With the majority of extended clusters that reside on two sites, the odd number of voting disks introduces the question of where to place the tie-breaking voting disk. If one site hosts two, a primary-secondary setup is introduced. If the site with the majority of voting disks fails, the entire cluster will go down.
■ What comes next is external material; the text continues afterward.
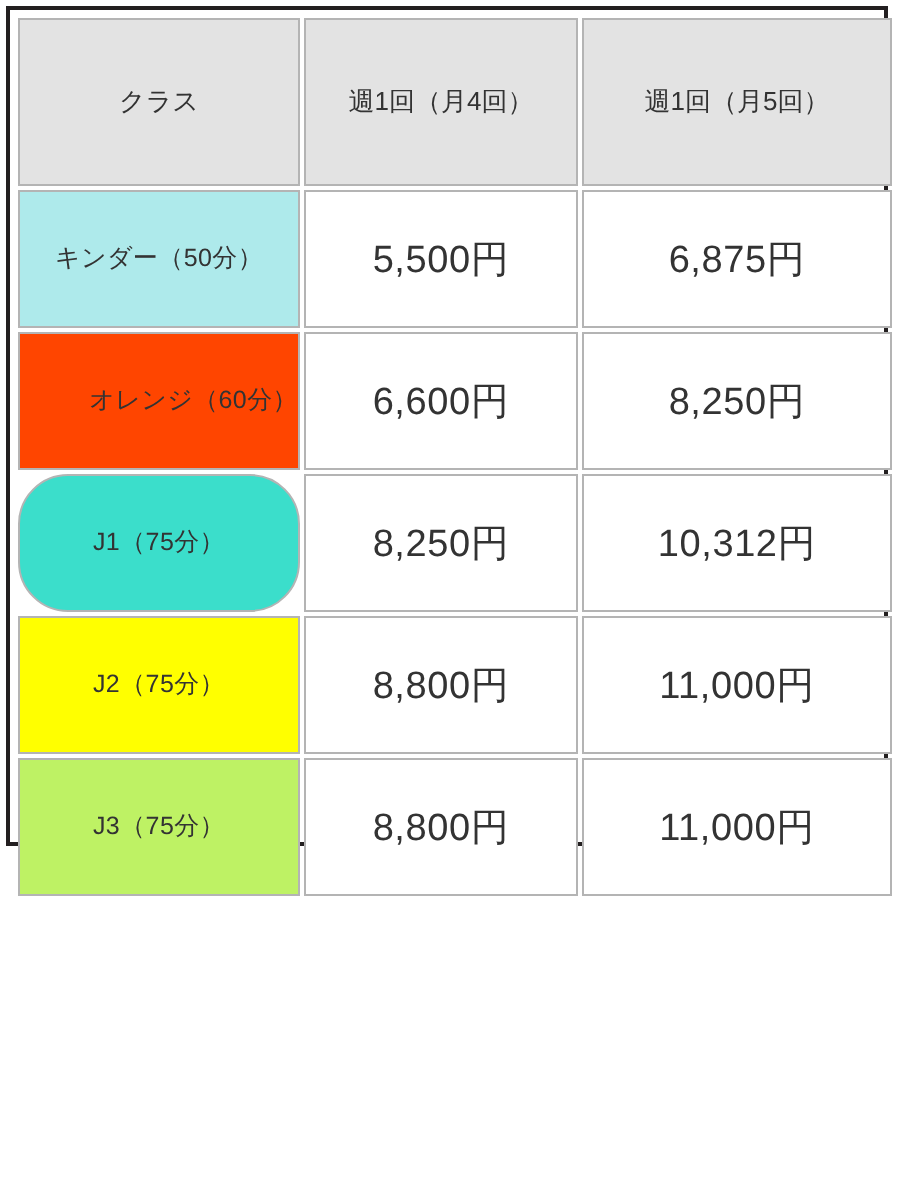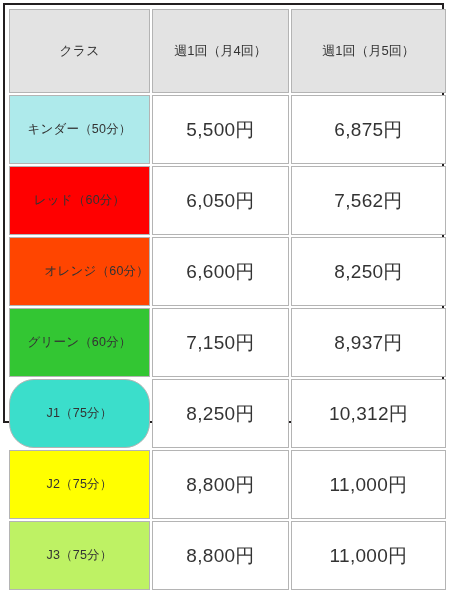"レッド（60分）" tr { html: <tr> <td>レッド（60分）</td> <td>6,050円</td> <td>7,562円</td> </tr> -> none }
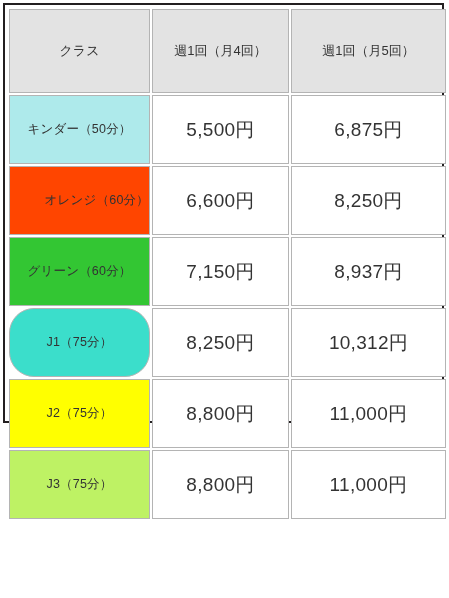"グリーン（60分）" tr { html: <tr> <td>グリーン（60分）</td> <td>7,150円</td> <td>8,937円</td> </tr> -> none }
To address this issue and follow MAA best practices, a third alternative, independent site is recommended to be used for the stretch cluster. This site hosts the tie-breaking voting disk, which can reside on NFS. Beginning with Oracle Database 11g Release 2, along with the recommendation to store voting disks on ASM, Oracle introduced a failure group type called quorum. Disks in a quorum failure group do not contain user data and are not considered when determining redundancy requirements. During the clusterware installation, you are not offered the option of creating a quorum failure group. Thus, to create a disk group with a fail group on the second site and a quorum fail group on a third location, you must do the following:
SQL> CREATE DISKGROUP VOTE NORMAL REDUNDANCY FAILGROUP fg1 DISK '<a disk in SAN1>' FAILGROUP fg2 DISK '<a disk in SAN2>' QUORUM FAILGROUP fg3 DISK '<disk or file on a third location>' ATTRIBUTE 'compatible.asm' = '11.2.0.0';
NOTE
For more information on stretch clusters, consult the Oracle white paper, “Oracle Real Application Clusters on Extended Distance Clusters,” by Erik Peterson, et al. In addition, refer to the paper “Extended Distance Oracle RAC,” by Mai Cutler, Sandy Gruver, and Stefan Pommerenk. These papers served as a reference for the above section.
Bobby says
Thank You are the article.
One query regarding Extended RAC recovery,I have 2 Sites(A and B) and 1 Quorum Site(C).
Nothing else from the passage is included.